INPUT FOR THIS TASK:
= Beginning of Section =

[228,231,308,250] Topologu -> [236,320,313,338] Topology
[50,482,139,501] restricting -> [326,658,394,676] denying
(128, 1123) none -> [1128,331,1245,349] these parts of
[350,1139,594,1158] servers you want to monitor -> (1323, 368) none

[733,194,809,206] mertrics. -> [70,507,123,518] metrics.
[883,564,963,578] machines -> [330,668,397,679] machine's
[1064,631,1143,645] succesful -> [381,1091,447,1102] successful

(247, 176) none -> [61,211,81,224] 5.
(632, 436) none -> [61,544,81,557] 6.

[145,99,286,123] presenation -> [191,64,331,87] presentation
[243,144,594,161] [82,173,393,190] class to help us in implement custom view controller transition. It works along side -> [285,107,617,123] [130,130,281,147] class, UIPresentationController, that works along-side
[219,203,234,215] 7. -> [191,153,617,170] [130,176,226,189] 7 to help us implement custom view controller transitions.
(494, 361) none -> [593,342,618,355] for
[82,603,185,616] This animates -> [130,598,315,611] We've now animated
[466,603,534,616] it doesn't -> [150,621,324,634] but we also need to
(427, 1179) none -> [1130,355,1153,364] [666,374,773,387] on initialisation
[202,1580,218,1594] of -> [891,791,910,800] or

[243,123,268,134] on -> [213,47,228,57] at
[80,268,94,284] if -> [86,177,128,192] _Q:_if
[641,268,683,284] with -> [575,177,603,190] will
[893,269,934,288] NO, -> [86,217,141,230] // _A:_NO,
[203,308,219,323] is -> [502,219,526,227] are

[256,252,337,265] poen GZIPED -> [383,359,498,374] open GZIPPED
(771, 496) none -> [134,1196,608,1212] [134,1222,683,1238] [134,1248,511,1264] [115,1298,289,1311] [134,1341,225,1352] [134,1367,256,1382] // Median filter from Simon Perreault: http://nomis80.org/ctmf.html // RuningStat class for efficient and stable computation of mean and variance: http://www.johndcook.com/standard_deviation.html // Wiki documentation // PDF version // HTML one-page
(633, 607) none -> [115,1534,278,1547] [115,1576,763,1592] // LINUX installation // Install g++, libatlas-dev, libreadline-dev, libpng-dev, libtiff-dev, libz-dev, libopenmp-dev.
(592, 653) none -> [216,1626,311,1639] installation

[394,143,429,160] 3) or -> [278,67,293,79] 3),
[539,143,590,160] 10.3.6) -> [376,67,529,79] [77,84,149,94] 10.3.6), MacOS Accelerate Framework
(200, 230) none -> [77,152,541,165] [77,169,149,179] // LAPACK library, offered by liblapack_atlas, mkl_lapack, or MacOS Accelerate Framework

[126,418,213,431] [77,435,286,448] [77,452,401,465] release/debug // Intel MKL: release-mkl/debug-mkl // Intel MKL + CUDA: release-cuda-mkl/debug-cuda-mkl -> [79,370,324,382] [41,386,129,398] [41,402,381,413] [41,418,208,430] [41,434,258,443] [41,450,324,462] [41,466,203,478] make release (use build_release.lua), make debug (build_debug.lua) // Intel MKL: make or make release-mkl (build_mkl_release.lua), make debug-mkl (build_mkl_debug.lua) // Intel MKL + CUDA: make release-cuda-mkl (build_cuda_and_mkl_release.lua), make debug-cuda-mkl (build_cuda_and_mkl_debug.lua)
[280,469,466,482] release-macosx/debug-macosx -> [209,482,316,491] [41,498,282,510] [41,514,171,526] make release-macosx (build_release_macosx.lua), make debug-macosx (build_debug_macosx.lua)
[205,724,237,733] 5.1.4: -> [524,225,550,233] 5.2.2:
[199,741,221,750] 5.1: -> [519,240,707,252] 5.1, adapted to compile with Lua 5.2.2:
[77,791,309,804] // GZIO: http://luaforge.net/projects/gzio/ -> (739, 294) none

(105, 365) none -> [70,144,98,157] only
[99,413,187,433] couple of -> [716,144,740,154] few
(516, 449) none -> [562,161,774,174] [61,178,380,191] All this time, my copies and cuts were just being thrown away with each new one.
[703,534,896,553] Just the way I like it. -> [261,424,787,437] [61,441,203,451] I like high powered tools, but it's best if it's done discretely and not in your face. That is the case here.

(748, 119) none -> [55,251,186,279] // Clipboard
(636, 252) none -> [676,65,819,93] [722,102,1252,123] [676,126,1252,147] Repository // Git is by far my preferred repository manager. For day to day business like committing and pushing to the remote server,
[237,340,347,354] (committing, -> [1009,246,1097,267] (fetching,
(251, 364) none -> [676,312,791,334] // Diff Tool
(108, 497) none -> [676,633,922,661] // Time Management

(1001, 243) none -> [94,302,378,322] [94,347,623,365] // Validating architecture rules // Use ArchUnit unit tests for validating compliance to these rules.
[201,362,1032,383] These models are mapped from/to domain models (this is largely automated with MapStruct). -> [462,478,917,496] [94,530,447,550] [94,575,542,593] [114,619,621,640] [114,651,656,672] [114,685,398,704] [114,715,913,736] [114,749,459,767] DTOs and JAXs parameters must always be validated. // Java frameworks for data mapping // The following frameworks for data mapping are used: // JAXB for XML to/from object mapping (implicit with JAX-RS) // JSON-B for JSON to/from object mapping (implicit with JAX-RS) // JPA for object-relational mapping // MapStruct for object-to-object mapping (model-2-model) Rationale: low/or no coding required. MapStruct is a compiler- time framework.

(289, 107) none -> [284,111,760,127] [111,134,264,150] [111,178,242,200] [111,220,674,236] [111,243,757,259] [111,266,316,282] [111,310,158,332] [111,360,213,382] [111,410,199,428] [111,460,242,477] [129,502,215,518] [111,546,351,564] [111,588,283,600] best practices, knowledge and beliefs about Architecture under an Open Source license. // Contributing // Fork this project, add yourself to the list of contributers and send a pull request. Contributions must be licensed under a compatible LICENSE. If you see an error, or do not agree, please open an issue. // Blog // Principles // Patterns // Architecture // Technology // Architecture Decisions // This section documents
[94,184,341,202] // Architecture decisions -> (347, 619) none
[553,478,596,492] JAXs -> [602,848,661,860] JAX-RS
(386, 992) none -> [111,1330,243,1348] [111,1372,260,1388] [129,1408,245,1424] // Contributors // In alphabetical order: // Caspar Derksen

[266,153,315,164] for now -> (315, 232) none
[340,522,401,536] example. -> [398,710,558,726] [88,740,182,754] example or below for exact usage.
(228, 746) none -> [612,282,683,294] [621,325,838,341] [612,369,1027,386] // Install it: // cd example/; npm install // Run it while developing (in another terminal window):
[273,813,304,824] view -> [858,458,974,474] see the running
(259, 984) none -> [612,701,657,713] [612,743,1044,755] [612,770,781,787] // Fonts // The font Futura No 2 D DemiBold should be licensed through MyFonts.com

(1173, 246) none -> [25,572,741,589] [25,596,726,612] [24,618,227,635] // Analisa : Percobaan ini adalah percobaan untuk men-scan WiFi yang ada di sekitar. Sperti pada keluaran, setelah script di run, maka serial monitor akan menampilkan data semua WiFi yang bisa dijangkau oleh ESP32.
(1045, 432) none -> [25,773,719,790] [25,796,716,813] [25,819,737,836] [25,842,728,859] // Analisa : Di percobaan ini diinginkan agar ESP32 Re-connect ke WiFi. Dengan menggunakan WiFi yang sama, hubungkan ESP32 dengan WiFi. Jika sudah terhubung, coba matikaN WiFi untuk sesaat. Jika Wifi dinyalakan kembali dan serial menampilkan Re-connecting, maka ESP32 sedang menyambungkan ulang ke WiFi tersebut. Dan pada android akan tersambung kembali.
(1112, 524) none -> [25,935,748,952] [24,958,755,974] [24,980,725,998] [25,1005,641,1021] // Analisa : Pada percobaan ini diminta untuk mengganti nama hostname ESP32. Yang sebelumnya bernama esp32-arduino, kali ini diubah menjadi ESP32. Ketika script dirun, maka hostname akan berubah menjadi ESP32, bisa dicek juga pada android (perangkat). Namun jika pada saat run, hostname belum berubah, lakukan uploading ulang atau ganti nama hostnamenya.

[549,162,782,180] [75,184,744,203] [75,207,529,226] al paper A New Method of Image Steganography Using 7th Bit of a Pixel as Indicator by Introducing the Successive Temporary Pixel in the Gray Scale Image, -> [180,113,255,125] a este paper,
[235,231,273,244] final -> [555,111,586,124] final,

= End of Section =

YOUR OBJECTIVE: Your answer must consist of every line in the listing that contains "committing".

YOUR SOLUTION:
(636, 252) none -> [676,65,819,93] [722,102,1252,123] [676,126,1252,147] Repository // Git is by far my preferred repository manager. For day to day business like committing and pushing to the remote server,
[237,340,347,354] (committing, -> [1009,246,1097,267] (fetching,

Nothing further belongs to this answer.